To conduct a meta-analysis of clinical trials that examined the effect of music-supported therapy on stroke-induced motor dysfunction, comprehensive literature searches of PubMed, Embase and the Cochrane Library from their inception to April 2016 were performed. A total of 10 studies (13 analyses, 358 subjects) were included; all had acceptable quality according to PEDro scale score. The baseline differences between the two groups were confirmed to be comparable. Compared with the control group, the standardized mean difference of 9-Hole Peg Test was 0.28 (−0.01, 0.57), 0.64 (0.31, 0.97) in Box and Block Test, 0.47 (0.08, 0.87) in Arm Paresis Score and 0.35 (−0.04, 0.75) in Action Research Arm Test for upper-limb motor function, 0.11 (−0.24, 0.46) in Berg Balance Scale score, 0.09 (−0.36, 0.54) in Fugl-Meyer Assessment score, 0.30 (−0.15, 0.74) in Wolf Motor Function Test, 0.30 (−0.15, 0.74) in Wolf Motor Function time, 0.65 (0.14, 1.16) in Stride length and 0.62 (0.01, 1.24) in Gait Velocity for total motor function, and 1.75 (0.94, 2.56) in Frontal Assessment Battery score for executive function.
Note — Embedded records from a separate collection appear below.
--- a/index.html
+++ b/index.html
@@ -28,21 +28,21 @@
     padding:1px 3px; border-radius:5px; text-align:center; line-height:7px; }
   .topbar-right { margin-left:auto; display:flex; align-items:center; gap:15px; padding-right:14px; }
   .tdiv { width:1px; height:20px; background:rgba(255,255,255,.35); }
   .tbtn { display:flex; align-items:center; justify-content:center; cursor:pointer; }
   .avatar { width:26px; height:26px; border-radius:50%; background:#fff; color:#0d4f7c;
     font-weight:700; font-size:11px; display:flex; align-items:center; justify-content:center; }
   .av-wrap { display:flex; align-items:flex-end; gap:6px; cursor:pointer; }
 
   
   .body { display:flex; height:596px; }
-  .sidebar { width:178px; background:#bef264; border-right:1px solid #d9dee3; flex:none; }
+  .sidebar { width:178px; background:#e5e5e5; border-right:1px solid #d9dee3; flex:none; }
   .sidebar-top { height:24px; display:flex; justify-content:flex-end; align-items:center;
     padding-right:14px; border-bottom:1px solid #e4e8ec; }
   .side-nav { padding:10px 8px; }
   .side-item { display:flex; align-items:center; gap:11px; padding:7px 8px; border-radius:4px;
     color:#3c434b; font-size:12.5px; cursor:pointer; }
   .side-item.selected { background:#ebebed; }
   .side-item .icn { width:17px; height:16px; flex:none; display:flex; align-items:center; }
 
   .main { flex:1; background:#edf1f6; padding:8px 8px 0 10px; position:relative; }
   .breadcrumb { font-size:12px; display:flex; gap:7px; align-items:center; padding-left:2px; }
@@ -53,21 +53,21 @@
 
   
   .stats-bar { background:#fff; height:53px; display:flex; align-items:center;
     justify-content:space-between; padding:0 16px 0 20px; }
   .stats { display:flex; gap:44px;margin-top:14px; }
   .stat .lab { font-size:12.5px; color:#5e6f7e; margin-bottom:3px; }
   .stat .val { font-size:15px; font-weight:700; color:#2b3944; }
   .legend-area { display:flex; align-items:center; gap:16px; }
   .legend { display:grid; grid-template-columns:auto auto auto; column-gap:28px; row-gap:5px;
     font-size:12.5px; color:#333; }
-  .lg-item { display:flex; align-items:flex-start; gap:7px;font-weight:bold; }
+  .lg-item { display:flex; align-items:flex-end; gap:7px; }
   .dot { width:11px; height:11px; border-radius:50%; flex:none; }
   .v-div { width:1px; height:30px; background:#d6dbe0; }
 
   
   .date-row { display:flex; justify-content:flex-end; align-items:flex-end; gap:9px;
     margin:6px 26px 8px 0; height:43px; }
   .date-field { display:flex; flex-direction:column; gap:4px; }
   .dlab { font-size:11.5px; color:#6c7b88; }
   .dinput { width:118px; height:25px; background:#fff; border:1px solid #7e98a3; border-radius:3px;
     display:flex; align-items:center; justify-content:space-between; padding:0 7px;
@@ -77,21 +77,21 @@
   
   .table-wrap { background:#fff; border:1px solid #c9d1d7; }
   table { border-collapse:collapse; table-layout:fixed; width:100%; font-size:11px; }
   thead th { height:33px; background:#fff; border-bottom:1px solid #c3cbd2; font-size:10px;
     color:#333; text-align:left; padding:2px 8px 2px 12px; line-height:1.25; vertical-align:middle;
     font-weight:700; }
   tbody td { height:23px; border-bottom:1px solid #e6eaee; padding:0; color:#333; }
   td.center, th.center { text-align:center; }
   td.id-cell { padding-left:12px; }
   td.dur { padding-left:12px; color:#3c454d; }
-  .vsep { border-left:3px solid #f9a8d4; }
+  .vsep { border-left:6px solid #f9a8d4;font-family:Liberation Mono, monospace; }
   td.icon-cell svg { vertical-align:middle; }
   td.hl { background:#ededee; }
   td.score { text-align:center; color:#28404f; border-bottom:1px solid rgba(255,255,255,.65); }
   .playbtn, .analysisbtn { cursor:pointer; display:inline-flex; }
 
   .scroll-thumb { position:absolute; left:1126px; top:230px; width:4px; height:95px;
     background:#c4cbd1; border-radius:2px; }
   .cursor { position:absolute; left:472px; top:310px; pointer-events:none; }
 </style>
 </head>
There was evidence of a positive effect of music-supported therapy, supporting its use for the treatment of stroke-induced motor dysfunction. This study was registered at PRESPERO (CRD42016037106).
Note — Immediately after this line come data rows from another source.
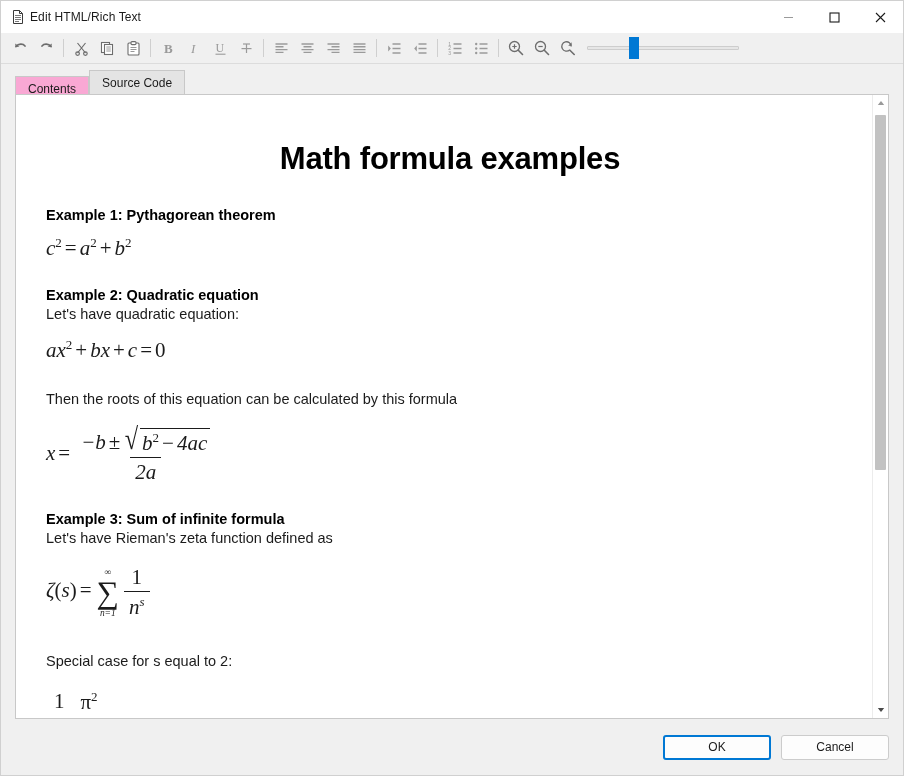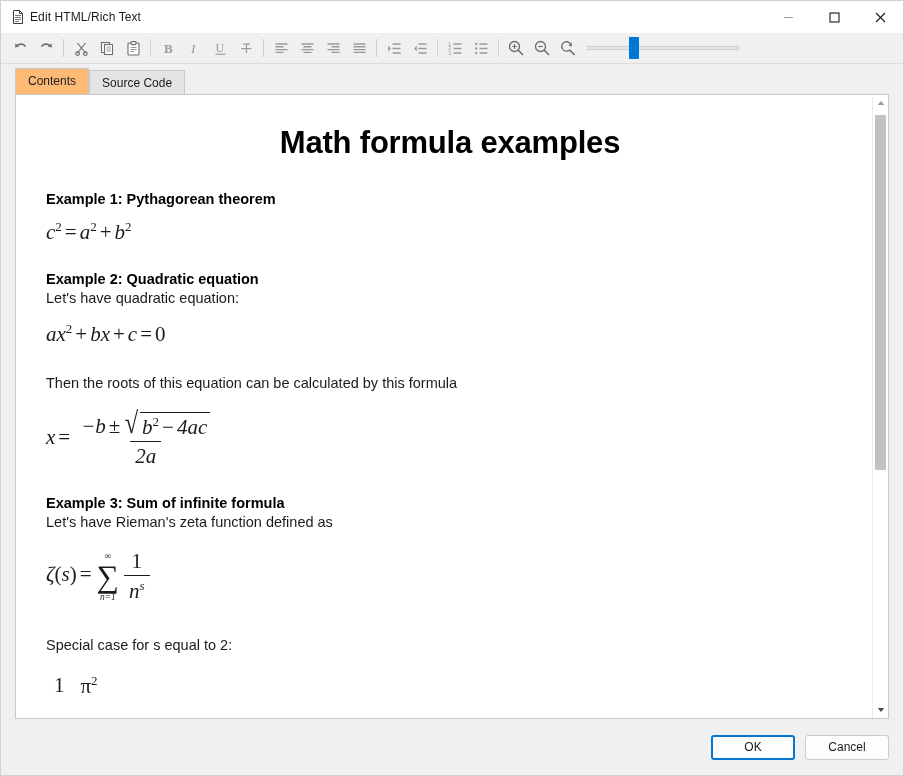--- a/index.html
+++ b/index.html
@@ -132,39 +132,39 @@
     color: #1b1b1b;
     padding: 5px 12px 5px 12px;
     border: 1px solid #c8c8c8;
     border-bottom: none;
     background: #e4e4e4;
     cursor: default;
     position: relative;
     top: 1px;
   }
   .tab.active {
-    background: #fdba74;
+    background: #f9a8d4;
     border-color: #c8c8c8;
-    top: 0px;
+    top: 8px;
     padding-bottom: 6px;
   }
 
   
   #editor-wrap {
     flex: 1 1 auto;
     margin: 0 14px 0 14px;
     background: #ffffff;
     border: 1px solid #c8c8c8;
     position: relative;
     overflow: hidden;
     display: flex;
   }
   #content {
     flex: 1 1 auto;
-    padding: 16px 18px 16px 30px;
+    padding: 32px 18px 16px 30px;
     overflow: hidden;
     box-sizing: border-box;
     color: #1b1b1b;
   }
   #doc-title {
     text-align: center;
     font-size: 31px;
     font-weight: bold;
     margin: 14px 0 30px 0;
     color: #000;
@@ -261,21 +261,21 @@
     height: 56px;
     flex: 0 0 auto;
     display: flex;
     align-items: center;
     justify-content: flex-end;
     padding-right: 14px;
     gap: 10px;
     background: #f0f0f0;
   }
   .btn {
-    width: 84px; height: 25px;
+    width: 108px; height: 25px;
     font-size: 12px;
     color: #1b1b1b;
     background: #fdfdfd;
     border: 1px solid #cccccc;
     border-radius: 3px;
     display: flex; align-items: center; justify-content: center;
     cursor: default;
     box-sizing: border-box;
   }
   .btn.primary {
Stroke is a multifaceted and complicated condition. Stroke disease is one of the major causes of long-term disability and one of the leading causes of death worldwide1,2. The time frequency and functional source analysis of the signals facilitate the quantification of the functional changes occurring in the brain in association with motor tasks after stroke and the detection of damage to neuro-motor functioning3. The personal burden of being a stroke survivor is often devastating and has major consequences for the patient’s quality of life4. Rehabilitation of upper-limb motor dysfunction and total motor dysfunction have been revealed to improve the quality of life of patients after stroke5 and are safe and effective methods for restoring social and occupational functioning.
Motor dysfunction therapy relies on both pharmacological6 and non-pharmacological treatments7. Currently, pharmacological therapy is essentially symptomatic and does not have a satisfactory impact on symptoms related to the progression of neurodegenerative diseases. Therefore, several health institutions recommend the development of non-pharmacological complementary interventions as a first-line treatment. For example, intensive motor therapy can improve important motor functions. However, the effectiveness of standard physiotherapeutic approaches in stroke rehabilitation has been found to be limited8. In the human brain, one of the most powerful sources of auditory stimulation is provided by music9. As a result, more attention has been given to the effectiveness of non-pharmacological approaches in dysfunction therapy, including a growing interest in music therapy and music-based stimulation10.
The power of music and its nonverbal nature make it an effective medium of communication when language is diminished or abolished, though the curative effect of music is still uncertain. Music easily elicits movement, stimulating interactions between perception and action systems11. Thus, music-making may be an effective way to induce plastic changes in the motor system. Music-supported therapy is a prospective new series of therapy programs, and comprehensive research suggests that it could be useful because of its promotion of relaxation and of cognitive and motor improvement in post-stroke rehabilitation12. Therefore, music-supported therapy has been developed with the aim of improving motor recovery after stroke. The definition of music-supported therapy is not only hearing the music but also singing and playing rhythm and percussion instruments and is based on four principles: (i) massive repetition and exercising of simple finger and arm movements; (ii) auditory-motor coupling and integration and reinforcement of motor effects due to immediate auditory feedback; (iii) shaping and adapting the training according to individual progress; and (iv) emotion-motivation effects due to the playfulness and emotional impact of music and the acquisition of a new skill13. Music-supported therapy may involve, for example, rhythmic auditory stimulation14, the use of a MusicGlove15 or listening to CDs16. However, the differences between these music-supported techniques have not been comprehensively considered.
Music-supported therapy has been shown to be effective in post-stroke rehabilitation of motor function in some clinical trials14,15,16,17,18,19,20,21,22,23. However, little research has focused on the potential therapeutic mechanisms by which music-supported therapy improves the motor functions of post-stroke patients. Although many researchers suggest that improvement induced by music-supported therapy is due to the combined effects of intensive repetitive practice and musical stimulation21, evidence to support these propositions has been unavailable. To explore the isolated effect of music further, we designed a systematic review on the effect of music-supported therapy on the recovery of upper-limb motor function and total motor function after stroke. No previous reviews have provided a comprehensive overview with meta-analyses.